▶ [Assignment]
In the records below, tally each line that contains the word "through" and give the total only.

▶ [Records shown]
┌────────

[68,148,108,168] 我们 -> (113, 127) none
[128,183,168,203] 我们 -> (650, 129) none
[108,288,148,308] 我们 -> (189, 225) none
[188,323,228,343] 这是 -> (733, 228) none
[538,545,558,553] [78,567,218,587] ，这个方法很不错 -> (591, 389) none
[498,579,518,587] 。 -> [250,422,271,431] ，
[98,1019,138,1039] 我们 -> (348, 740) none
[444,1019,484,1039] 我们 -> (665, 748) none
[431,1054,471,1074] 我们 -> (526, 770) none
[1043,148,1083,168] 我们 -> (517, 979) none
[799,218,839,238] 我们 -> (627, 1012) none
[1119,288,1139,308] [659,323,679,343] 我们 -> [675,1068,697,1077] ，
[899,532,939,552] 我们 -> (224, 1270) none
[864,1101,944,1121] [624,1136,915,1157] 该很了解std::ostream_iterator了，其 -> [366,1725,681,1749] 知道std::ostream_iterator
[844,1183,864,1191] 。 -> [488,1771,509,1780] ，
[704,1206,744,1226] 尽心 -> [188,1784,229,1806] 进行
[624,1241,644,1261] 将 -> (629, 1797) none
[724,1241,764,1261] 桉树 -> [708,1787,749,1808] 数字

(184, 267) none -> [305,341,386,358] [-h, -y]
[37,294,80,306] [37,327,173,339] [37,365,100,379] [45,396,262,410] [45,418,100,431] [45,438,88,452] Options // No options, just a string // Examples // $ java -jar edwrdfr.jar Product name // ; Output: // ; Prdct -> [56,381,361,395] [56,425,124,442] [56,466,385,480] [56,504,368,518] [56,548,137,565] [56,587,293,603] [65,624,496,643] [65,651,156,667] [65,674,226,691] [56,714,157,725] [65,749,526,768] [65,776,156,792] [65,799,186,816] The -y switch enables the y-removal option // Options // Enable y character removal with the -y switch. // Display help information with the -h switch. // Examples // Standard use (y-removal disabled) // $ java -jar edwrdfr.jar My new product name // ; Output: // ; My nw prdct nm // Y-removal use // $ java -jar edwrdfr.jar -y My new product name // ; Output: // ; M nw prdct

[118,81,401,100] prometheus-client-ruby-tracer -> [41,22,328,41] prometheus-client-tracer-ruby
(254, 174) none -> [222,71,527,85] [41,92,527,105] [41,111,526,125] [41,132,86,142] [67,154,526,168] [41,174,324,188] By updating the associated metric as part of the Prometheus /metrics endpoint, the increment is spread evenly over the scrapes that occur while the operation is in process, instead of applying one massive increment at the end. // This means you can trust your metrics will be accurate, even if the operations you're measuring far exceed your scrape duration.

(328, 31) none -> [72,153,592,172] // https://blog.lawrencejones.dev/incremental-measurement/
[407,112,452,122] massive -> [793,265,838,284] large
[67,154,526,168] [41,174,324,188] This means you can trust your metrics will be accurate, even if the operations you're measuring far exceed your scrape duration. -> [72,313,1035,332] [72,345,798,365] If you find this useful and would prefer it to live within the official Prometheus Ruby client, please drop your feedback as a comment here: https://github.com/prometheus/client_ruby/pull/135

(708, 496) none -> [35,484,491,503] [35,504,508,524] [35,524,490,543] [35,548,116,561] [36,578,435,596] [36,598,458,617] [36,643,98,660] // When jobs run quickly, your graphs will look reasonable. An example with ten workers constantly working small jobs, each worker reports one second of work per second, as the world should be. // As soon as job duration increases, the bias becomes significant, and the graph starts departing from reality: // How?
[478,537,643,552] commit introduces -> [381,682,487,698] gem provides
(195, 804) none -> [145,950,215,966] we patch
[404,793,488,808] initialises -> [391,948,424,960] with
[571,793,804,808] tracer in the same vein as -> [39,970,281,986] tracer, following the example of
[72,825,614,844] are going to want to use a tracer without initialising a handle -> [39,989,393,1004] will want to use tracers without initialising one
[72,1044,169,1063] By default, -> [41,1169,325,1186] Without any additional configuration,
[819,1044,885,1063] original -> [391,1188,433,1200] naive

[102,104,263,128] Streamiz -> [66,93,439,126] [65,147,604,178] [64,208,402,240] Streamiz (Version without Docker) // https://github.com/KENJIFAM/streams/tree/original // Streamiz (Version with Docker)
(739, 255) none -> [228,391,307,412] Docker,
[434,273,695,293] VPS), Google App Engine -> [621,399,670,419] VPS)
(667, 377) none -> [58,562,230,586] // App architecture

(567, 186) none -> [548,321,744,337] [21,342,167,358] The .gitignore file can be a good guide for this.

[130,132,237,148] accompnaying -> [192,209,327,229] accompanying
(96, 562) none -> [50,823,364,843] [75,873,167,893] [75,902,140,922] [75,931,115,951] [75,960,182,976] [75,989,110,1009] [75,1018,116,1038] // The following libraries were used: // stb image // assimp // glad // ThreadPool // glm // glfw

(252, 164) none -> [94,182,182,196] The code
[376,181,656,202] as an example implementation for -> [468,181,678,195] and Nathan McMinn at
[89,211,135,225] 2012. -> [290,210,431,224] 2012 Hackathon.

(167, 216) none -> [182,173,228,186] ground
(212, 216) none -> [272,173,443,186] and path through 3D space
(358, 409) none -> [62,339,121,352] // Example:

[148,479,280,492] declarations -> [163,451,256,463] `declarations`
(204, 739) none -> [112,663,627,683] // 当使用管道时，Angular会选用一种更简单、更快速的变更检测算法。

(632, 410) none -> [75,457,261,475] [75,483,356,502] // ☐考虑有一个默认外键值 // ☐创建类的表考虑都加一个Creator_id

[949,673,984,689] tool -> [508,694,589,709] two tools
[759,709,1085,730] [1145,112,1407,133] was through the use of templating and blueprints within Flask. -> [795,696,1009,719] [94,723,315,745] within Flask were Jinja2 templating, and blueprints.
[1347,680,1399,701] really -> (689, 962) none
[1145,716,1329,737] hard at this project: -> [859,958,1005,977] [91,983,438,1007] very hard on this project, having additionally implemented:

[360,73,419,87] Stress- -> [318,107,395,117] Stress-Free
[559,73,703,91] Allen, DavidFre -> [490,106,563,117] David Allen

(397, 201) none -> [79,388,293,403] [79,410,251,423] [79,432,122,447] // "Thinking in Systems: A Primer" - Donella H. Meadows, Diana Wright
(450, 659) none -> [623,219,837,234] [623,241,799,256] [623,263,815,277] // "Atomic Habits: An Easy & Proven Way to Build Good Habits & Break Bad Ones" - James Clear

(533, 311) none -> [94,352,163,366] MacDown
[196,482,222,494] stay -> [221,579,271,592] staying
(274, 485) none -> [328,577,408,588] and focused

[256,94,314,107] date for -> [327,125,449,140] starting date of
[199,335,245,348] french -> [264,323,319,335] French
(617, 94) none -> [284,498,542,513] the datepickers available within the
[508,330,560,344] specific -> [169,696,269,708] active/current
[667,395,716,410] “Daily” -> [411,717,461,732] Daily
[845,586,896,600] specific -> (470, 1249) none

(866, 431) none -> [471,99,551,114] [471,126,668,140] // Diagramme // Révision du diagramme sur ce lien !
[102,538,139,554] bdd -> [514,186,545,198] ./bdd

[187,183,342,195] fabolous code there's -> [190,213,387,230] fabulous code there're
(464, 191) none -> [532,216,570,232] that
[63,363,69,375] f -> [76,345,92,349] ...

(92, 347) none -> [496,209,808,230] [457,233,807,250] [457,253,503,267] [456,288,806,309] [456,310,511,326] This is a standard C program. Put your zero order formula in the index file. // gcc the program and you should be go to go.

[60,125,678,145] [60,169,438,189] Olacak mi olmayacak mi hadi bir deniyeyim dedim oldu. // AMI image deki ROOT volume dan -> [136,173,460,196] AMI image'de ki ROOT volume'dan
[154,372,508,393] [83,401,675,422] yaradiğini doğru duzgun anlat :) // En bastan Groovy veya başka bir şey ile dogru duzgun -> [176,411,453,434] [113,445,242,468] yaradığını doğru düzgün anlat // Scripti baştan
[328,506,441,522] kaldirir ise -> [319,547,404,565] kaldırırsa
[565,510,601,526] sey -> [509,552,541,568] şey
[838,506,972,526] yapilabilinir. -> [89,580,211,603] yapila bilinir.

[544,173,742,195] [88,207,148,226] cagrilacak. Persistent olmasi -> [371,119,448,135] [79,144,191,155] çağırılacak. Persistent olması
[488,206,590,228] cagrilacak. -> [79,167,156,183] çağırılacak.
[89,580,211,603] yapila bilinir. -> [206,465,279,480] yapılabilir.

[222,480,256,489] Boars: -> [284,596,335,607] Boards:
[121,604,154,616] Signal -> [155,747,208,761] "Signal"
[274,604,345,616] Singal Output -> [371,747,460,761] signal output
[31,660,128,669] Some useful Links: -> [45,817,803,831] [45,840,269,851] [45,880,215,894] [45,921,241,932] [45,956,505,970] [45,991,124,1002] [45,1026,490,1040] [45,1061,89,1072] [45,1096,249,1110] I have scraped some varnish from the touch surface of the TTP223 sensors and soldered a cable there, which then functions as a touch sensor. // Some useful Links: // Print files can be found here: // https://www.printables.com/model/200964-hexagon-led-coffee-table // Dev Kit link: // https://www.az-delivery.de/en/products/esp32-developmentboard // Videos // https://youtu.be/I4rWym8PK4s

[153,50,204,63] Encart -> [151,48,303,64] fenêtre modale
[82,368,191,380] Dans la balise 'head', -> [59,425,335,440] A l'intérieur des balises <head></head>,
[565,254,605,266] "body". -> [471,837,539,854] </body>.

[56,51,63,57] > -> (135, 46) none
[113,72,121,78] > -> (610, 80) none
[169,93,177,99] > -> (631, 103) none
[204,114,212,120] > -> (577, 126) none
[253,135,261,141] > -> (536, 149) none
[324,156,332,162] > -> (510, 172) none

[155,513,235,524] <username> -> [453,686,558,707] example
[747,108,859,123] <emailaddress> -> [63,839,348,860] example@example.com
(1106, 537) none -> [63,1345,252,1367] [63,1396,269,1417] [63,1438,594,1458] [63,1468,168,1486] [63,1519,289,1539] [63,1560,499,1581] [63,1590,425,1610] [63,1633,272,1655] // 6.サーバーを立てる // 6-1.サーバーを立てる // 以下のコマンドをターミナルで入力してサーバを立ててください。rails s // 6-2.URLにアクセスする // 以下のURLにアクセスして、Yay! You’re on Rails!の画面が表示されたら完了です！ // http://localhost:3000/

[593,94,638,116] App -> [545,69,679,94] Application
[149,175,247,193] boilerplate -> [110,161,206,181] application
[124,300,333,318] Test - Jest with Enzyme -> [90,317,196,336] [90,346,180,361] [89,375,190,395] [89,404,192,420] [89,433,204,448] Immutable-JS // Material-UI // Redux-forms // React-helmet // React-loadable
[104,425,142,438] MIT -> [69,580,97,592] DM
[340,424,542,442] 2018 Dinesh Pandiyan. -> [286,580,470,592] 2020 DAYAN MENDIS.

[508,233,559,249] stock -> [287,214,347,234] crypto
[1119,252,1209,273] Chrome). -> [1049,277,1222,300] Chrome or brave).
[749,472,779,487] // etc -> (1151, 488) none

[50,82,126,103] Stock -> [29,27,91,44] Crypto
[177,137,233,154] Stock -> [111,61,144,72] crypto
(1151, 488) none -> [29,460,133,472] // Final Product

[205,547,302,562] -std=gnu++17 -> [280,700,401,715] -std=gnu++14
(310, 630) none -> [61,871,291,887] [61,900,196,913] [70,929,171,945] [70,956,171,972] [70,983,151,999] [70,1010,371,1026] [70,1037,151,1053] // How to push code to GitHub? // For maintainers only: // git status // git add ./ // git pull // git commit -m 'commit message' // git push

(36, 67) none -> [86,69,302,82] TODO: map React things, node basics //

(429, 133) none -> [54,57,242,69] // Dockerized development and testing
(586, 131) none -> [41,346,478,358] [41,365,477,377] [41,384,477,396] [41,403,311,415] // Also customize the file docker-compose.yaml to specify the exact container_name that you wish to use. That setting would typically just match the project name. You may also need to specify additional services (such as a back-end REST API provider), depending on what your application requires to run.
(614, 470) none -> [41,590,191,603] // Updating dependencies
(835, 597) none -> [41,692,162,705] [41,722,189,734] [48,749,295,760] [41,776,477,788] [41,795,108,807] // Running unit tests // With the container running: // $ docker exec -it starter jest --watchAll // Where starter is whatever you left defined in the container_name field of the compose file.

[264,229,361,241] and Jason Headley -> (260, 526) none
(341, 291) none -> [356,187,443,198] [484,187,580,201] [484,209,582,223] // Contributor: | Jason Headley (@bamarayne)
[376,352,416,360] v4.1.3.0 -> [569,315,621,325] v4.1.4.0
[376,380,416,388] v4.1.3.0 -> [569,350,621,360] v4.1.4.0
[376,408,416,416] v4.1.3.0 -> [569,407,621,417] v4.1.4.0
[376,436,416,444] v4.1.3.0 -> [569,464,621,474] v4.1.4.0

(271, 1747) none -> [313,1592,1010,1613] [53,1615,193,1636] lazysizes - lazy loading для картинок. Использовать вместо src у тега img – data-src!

└────────

▶ [Written response]
2